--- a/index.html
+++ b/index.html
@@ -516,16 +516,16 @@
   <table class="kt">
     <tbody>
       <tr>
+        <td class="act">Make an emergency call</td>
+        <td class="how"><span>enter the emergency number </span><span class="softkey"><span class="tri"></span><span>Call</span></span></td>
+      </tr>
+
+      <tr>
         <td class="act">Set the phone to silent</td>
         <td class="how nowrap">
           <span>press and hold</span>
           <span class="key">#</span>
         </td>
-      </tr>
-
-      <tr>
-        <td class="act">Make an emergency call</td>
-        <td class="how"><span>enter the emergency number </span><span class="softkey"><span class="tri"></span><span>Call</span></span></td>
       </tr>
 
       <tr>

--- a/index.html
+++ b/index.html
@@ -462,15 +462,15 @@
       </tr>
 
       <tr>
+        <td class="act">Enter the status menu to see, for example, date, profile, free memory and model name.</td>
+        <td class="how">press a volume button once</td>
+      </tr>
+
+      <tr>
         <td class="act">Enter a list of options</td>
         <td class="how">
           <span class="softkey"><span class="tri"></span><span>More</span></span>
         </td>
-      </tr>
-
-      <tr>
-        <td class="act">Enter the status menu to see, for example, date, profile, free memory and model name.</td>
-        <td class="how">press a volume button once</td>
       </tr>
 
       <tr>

══════════

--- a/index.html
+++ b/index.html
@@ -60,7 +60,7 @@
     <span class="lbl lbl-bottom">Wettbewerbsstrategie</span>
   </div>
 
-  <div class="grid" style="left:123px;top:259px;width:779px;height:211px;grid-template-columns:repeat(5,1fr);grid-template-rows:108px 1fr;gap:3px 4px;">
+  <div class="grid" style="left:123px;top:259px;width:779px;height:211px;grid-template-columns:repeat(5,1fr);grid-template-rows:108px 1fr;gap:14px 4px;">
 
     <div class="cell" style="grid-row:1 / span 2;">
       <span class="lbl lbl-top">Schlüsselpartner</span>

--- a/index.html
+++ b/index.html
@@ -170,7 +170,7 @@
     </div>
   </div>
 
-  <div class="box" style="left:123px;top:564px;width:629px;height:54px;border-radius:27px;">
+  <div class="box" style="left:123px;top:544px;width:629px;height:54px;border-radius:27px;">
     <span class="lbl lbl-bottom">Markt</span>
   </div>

══════════

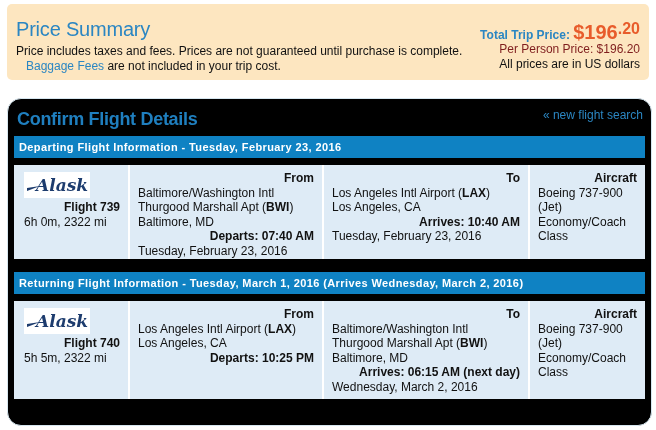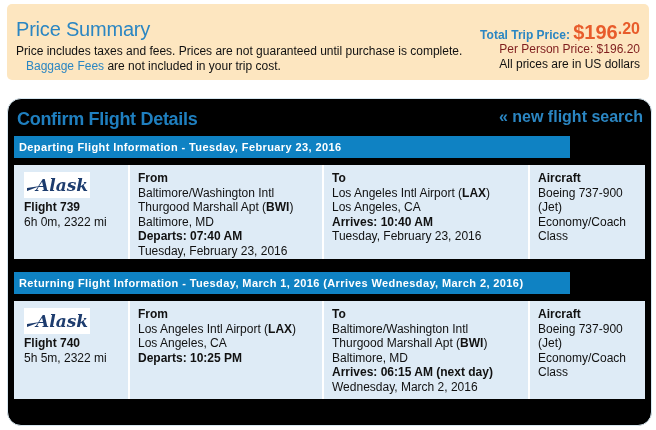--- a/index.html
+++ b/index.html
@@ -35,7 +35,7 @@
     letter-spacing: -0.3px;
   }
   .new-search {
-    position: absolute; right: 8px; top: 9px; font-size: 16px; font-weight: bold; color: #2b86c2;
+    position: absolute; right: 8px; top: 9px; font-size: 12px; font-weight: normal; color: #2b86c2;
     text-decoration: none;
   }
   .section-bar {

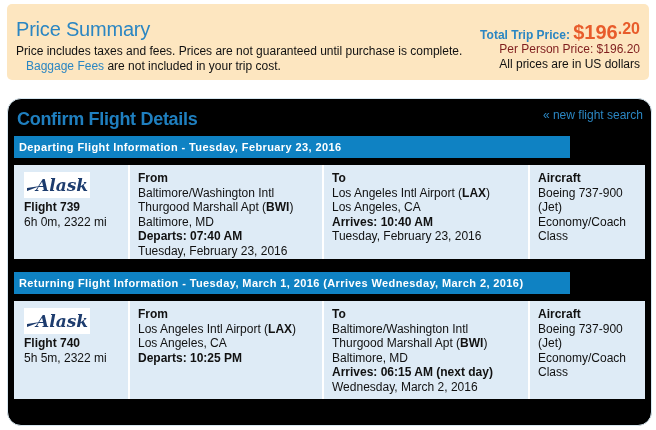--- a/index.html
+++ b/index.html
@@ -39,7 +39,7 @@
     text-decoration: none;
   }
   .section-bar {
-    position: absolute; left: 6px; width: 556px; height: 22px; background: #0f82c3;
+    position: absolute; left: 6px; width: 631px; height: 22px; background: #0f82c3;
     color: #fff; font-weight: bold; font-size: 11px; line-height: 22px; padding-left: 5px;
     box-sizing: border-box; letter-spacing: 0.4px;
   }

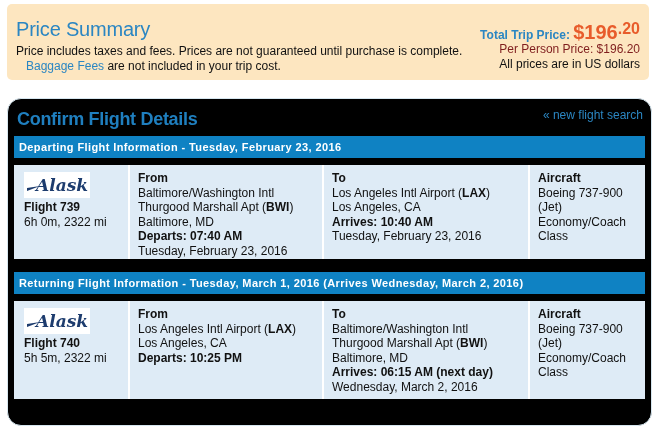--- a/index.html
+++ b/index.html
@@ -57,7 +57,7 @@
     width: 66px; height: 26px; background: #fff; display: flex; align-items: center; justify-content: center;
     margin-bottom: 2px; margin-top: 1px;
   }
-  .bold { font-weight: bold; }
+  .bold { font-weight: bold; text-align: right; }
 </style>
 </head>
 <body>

══════════

__What you are asked to do__
How many lines in the records contain the word "span"? Reply with that number only.

__Final answer__
9